あらすじ
子供の頃から兄の背中を追って野球をやってきた鳴沢夏帆、中学三年生。進路を決めなければならない今、夏帆は女子生徒ながらも選手として野球をやるための高校を選ぼうとしていた。
それは、中学時代に軟式野球部で投手として活躍し、怪物とまで言われた一つ年上の兄光輝のことだ。背番号1番を付けて甲子園を目指した高校一年生の夏に、大けがをしてしまったことが原因で高校を退学し、目標を失ったショックで精神的な障害を負ってしまったのだ。その兄の病気を治すためには、兄妹でがんばってきた野球で自分が大会に出場し、選手としてプレーをする姿を見せること。それが、兄の病気が改善するきっかけになると考えてのことだった。
そして入学した滝岡高校。兄光輝への思いを胸に野球部に入部した夏帆。しかし、女子生徒ということで選手としての制限や試合出場へのただならぬ非難など、次から次へと想像を超える重圧がのしかかる。そのことを重くとらえた夏帆は、このままでは自分のせいで野球部のみんなに迷惑をかけることになる、仲間たちのためにも自分は野球をやってはいけない。
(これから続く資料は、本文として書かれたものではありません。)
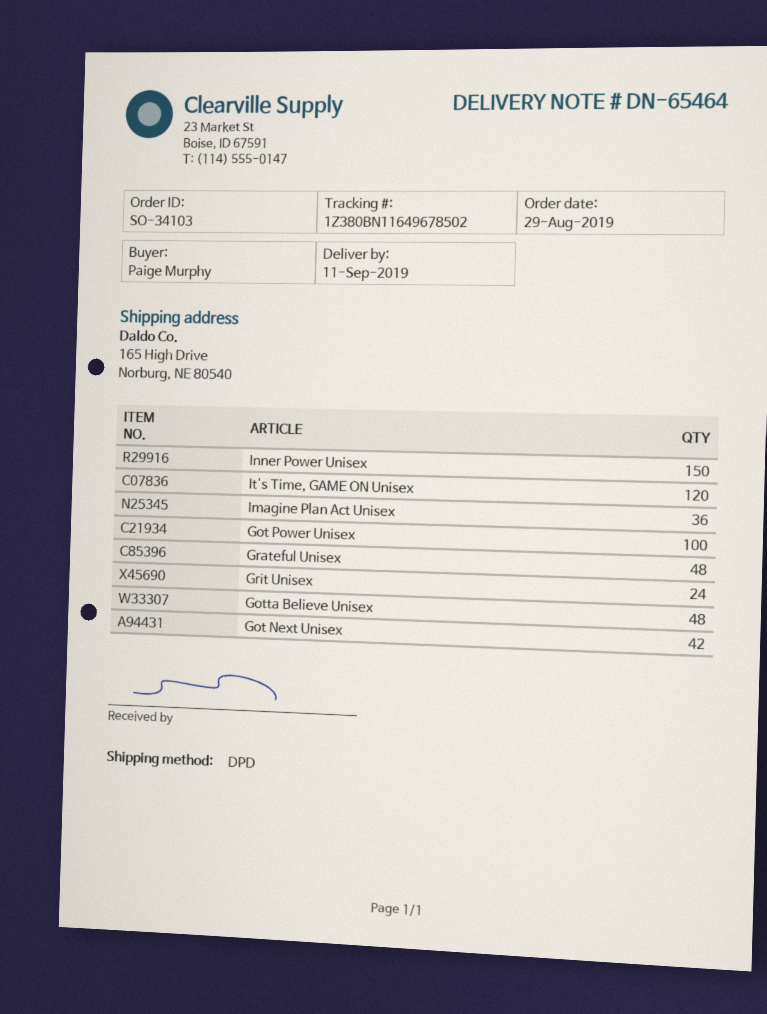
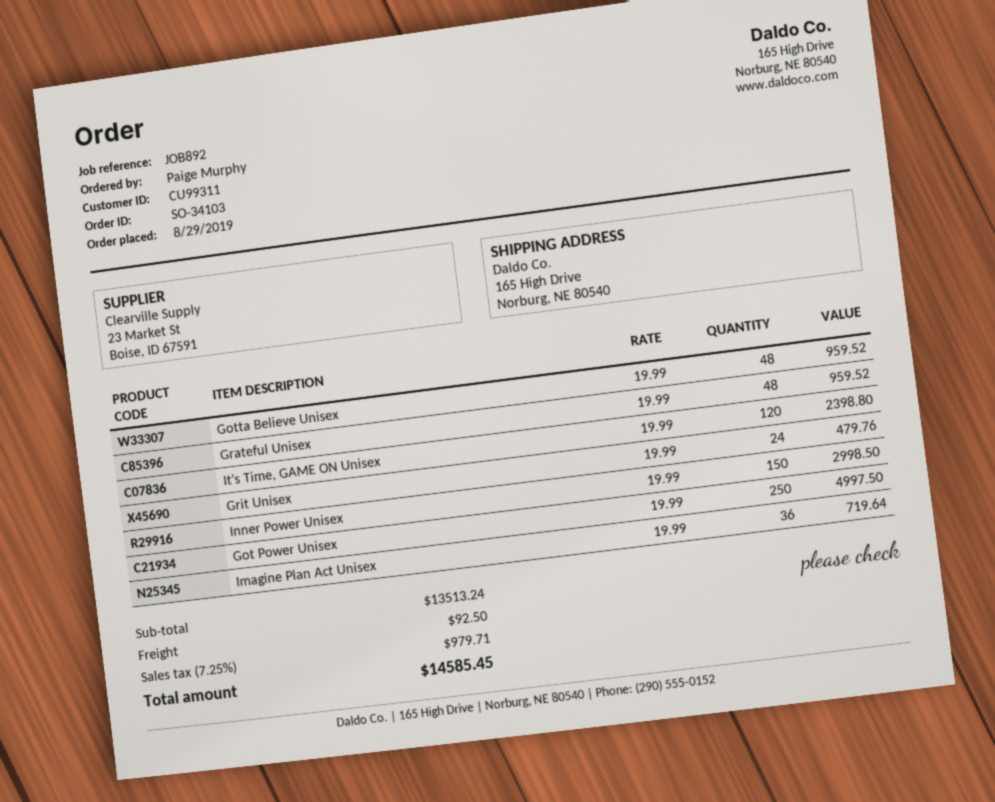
Got Power Unisex: 100 -> 250
Got Next Unisex: 42 -> none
と考えて高校野球を断念しようとする。
夏帆の高校野球断念を知った野球部員たちは、夏帆を助けようと奮闘する。その仲間たちの思いと兄光輝への思い、それに対して自分を否定する現実。複雑な思いが入り乱れる中、それでも必死にがんばる夏帆。
その活躍する姿を目にする兄光輝は、緊迫した試合や白熱の応援合戦など、高校球児の力と力のぶつかり合いに刺激を受けるようになていく。
夏帆の、光輝の思いを乗せた高校野球。
二人の野球はだまだ続いていくのだ。